*Task instructions:* From the entries that follow, extract each line holding the string "serif".

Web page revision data

------------------------------

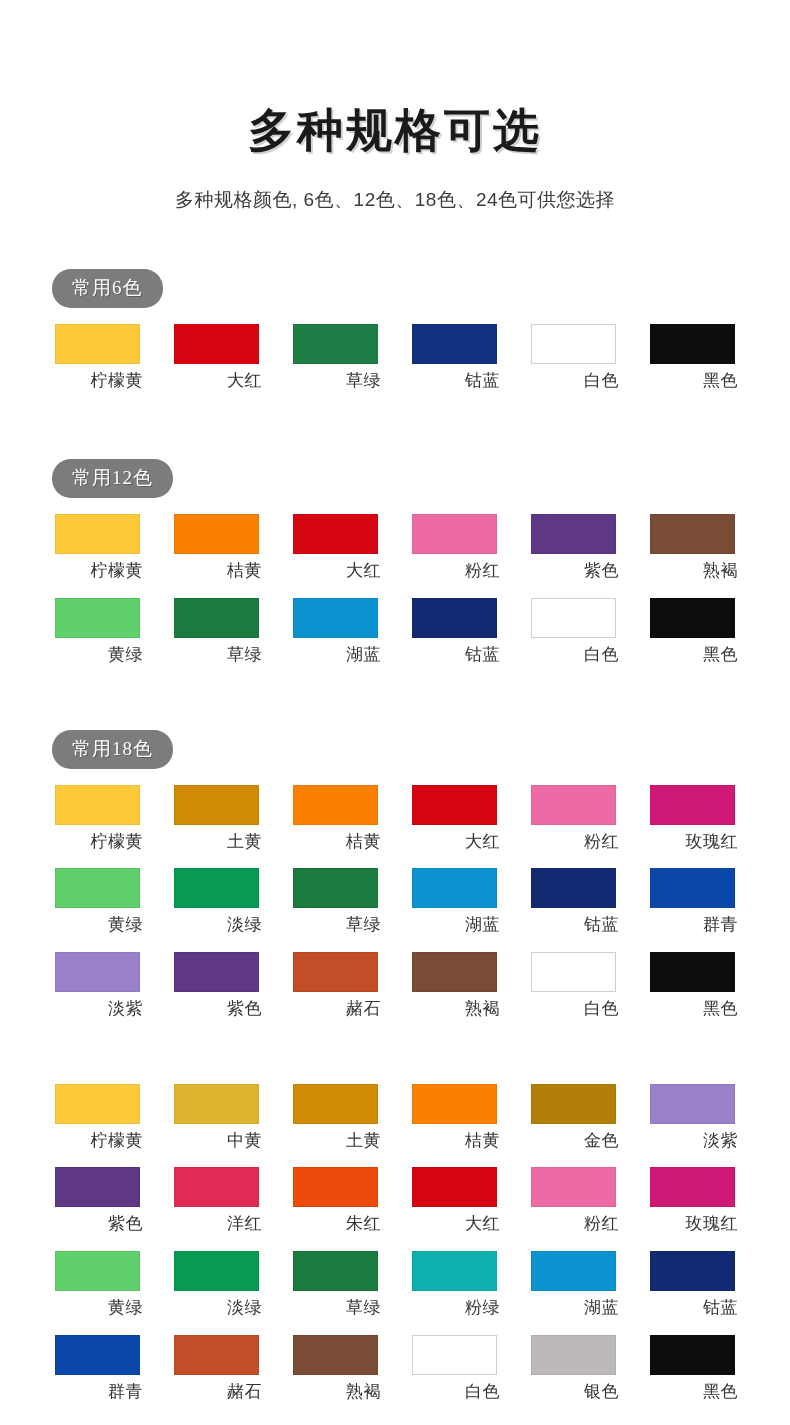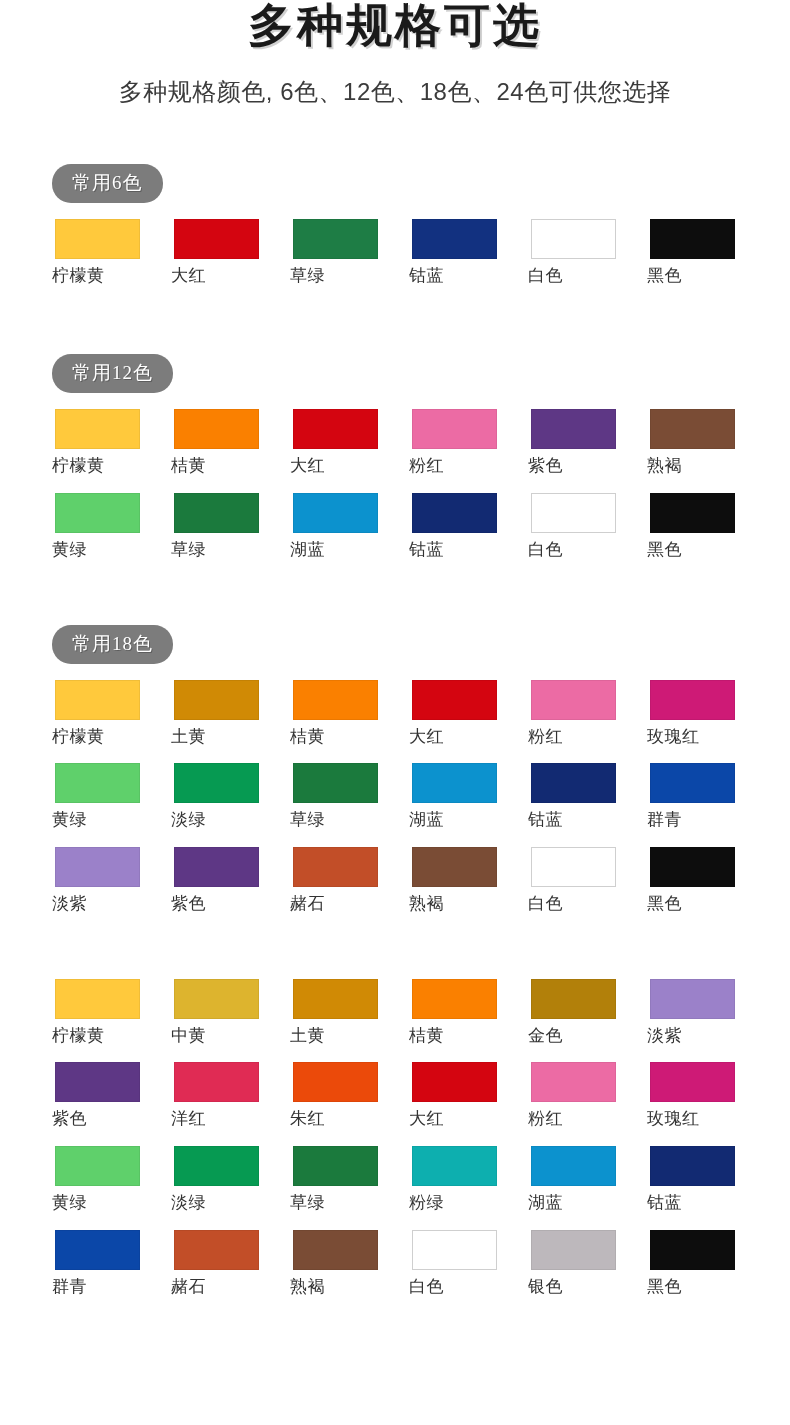--- a/index.html
+++ b/index.html
@@ -5,28 +5,28 @@
   * { margin:0; padding:0; box-sizing:border-box; }
   html,body{
     width:790px; height:1425px;
     background:#ffffff;
     font-family:"Liberation Sans","DejaVu Sans",sans-serif;
     -webkit-font-smoothing:antialiased;
   }
   .page{ position:relative; width:790px; height:1425px; overflow:hidden; }
 
   
-  .header{ text-align:center; }
+  .header{ padding-top:105px; text-align:center; }
   .main-title{
     font-size:46px; font-weight:bold; color:#1a1a1a;
     letter-spacing:3px; line-height:1.12;
     text-shadow:2px 2px 0 rgba(0,0,0,0.18);
   }
   .sub-title{
-    margin-top:24px; font-size:24px; color:#3b3b3b;
+    margin-top:30px; font-size:19px; color:#3b3b3b;
     letter-spacing:0.5px; font-weight:400;
   }
 
   
   .section{ margin-top:0;font-family:Liberation Serif, serif; }
   .sec-6  { margin-top:56px; }
   .sec-12 { margin-top:52px; }
   .sec-18 { margin-top:48px; }
   .sec-24 { margin-top:48px; }
 
@@ -49,21 +49,21 @@
     display:grid;
     grid-template-columns:repeat(6,1fr);
     column-gap:28px;
     row-gap:0px;
   }
   .sec-6 .grid{ margin-top:16px; }
   .sec-12 .grid{ margin-top:16px; }
   .sec-18 .grid{ margin-top:16px; }
   .sec-24 .grid{ margin-top:16px; }
 
-  .cell{ width:100%; text-align:left; padding-bottom:17px; }
+  .cell{ width:100%; text-align:right; padding-bottom:17px; }
   .chip{
     width:85px; height:40px; margin:0 auto;
     border:1px solid rgba(0,0,0,0.06);
   }
   .chip.outlined{ border:1px solid #cfcfcf; }
   .chip-label{
     margin-top:8px;
     font-size:17px;
     color:#333333;
     letter-spacing:0.5px;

------------------------------

*Result of this exercise:*
     font-family:"Liberation Sans","DejaVu Sans",sans-serif;
   .section{ margin-top:0;font-family:Liberation Serif, serif; }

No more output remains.